Okazują nam sympatię niczym starym przyjaciołom czy członkom rodziny. Niezmiennie każdego dnia otrzymujemy od nich dowody wdzięczności za naszą pracę. Nie ustaje w nich ciągła chęć do uczestniczenia zajęciach. Ich okrzyki zachwytu i uśmiechy pokrzepiają nas i zachęcają do dalszych działań.
Jak wygląda Wasza praca?
Na co dzień prowadzimy głównie zajęcia z dziećmi w wieku od 4 do 14 lat ze szkoły St. Joseph College w Ambohidratrimo.
Pracujemy w dwóch grupach tematycznych, które podzielone są według wieku naszych uczestników na cztery mniejsze podgrupy. Każde zajęcia składają się z dwóch części. Dzieci uczą się języka angielskiego oraz uczestniczą w zajęciach ruchowych, artystycznych i rozwijających kreatywne myślenie.
Wykorzystujemy aktywizujące metody nauczania, które skłaniają dzieci do samodzielnego myślenia i działania. Na naszych zajęciach jest dużo gier i zabaw, co sprawia, że uczniowie bardzo chętnie w nich uczestniczą.
Kiedy wracamy ze szkoły do domu mamy chwilę dla siebie - na zjedzenie obiadu, wypicie herbaty i odpoczynek. A gdy mamy jeszcze trochę energii, zwiedzamy wioskę i malownicze okolice, albo odwiedzamy dzieci w domu dziecka.
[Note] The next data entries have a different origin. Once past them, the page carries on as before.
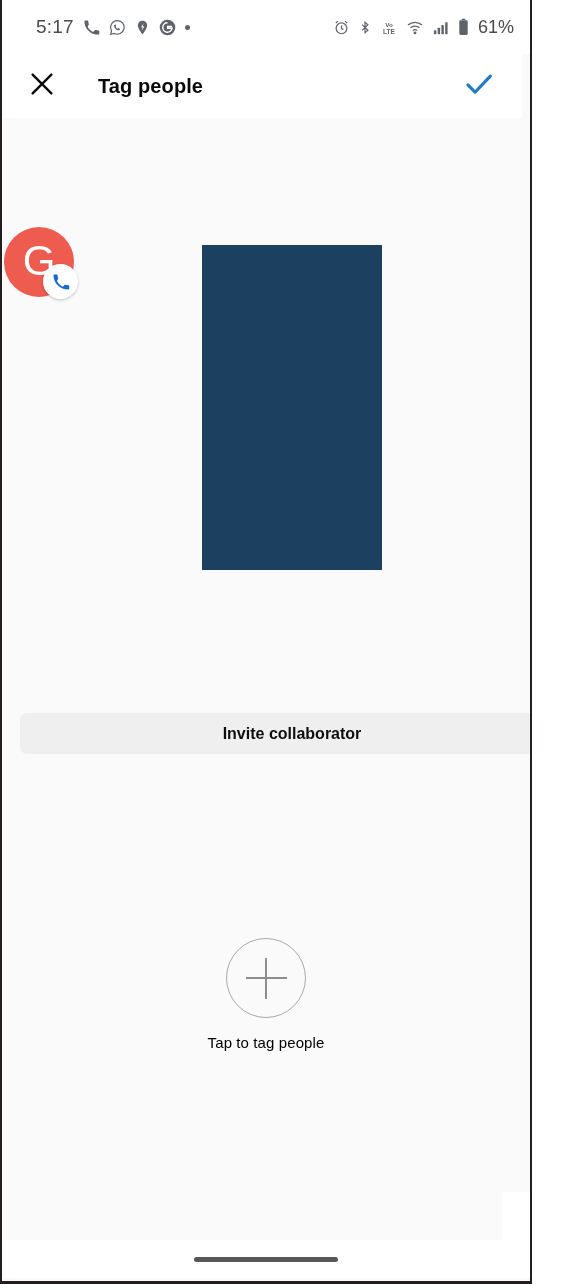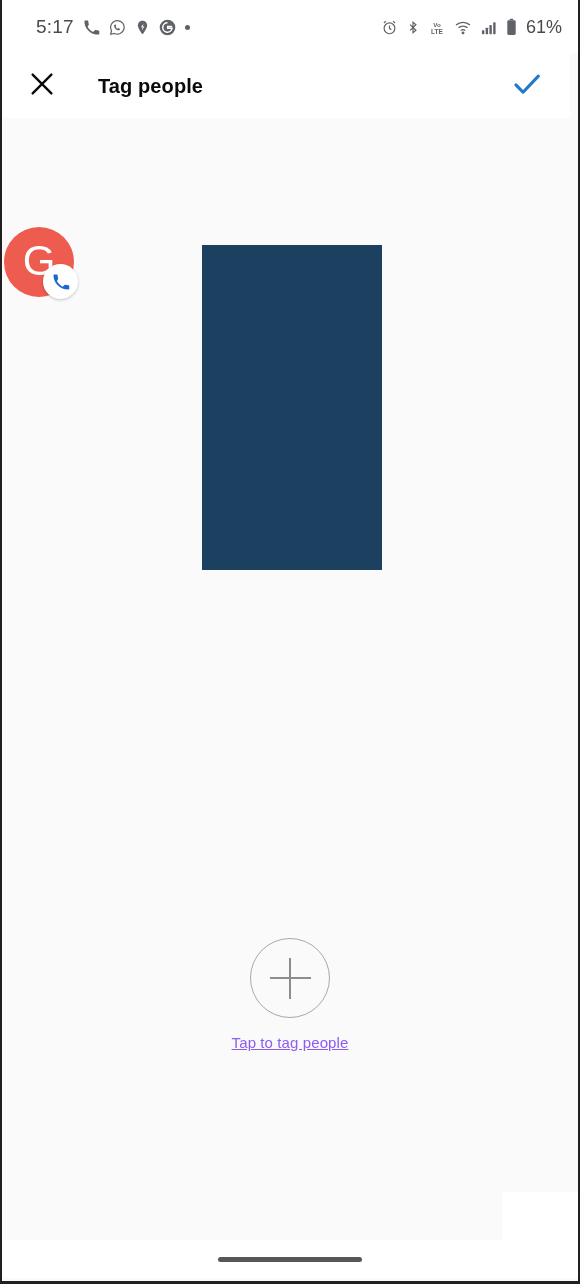"5:17" #phone { width: 580px -> 532px }
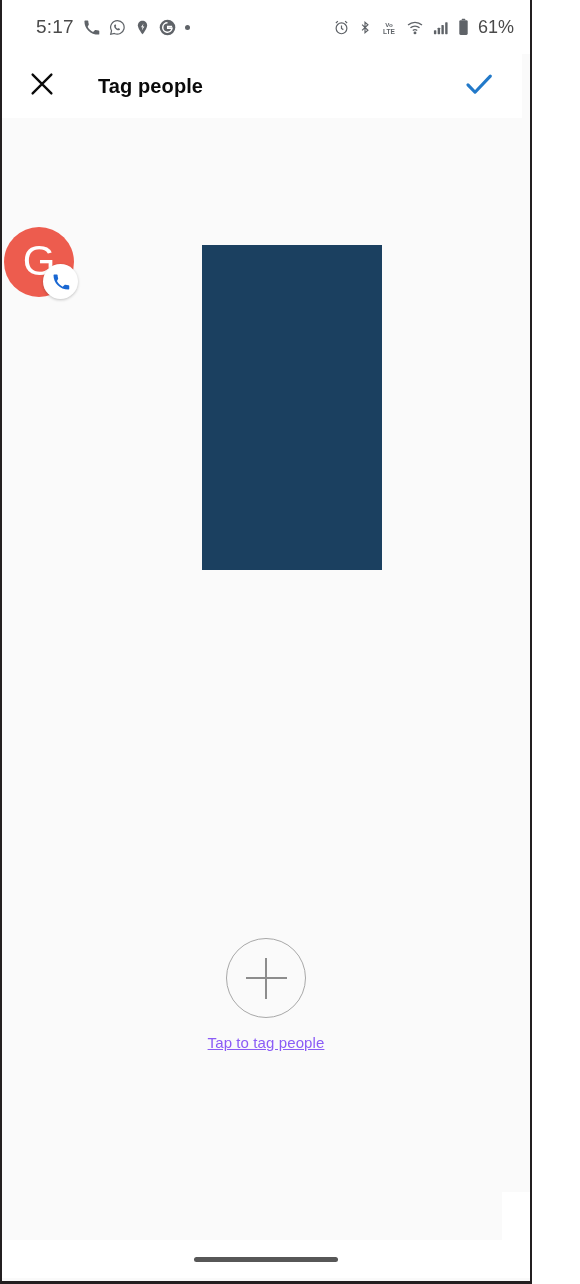"Invite collaborator" button.invite-btn { html: none -> <button>Invite collaborator</button> }
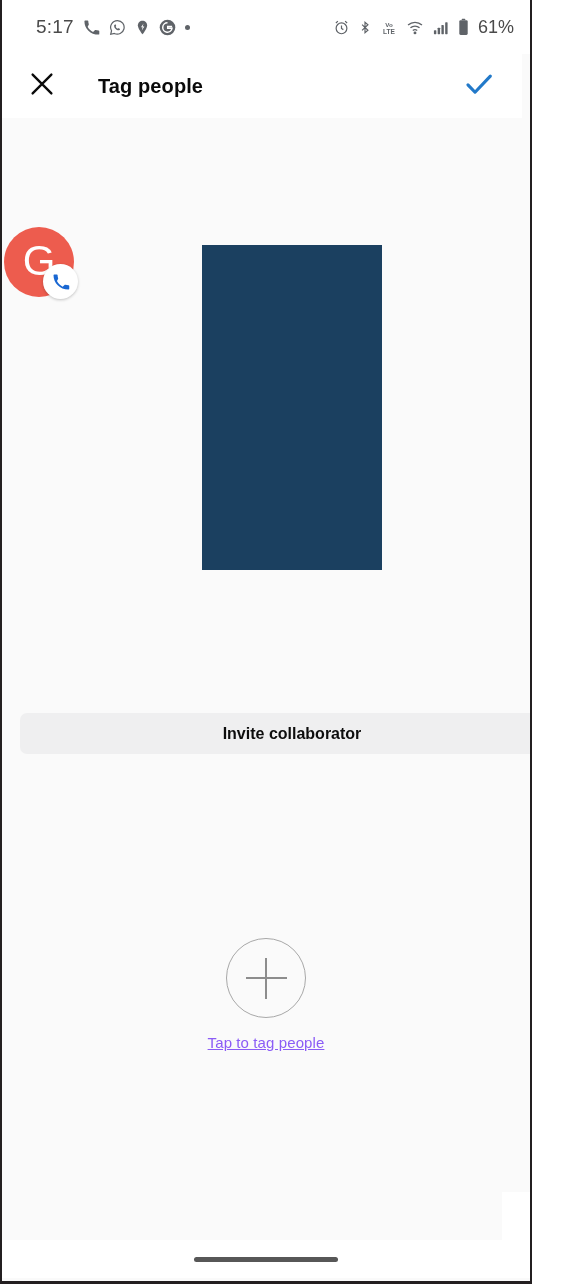"Tap to tag people" .tag-label { color: #8b5cf6 -> #000000; text-decoration: underline -> none }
Podczas takich spotkań z mieszkańcami z pewnością uczycie się nowej kultury, która dla nas na co dzień jest niezrozumiała. Powiedzcie czytelnikom, co Was najbardziej zaskoczyło?
Na miejscu mieliśmy okazję dziwić się kilkukrotnie. Nasze największe zaskoczenie budziło początkowo wyrzucanie papieru toaletowego do kosza, wiara tutejszych ludzi w czarownice, duchy oraz fady, czyli przesądy na temat rzeczy przynoszących nieszczęście.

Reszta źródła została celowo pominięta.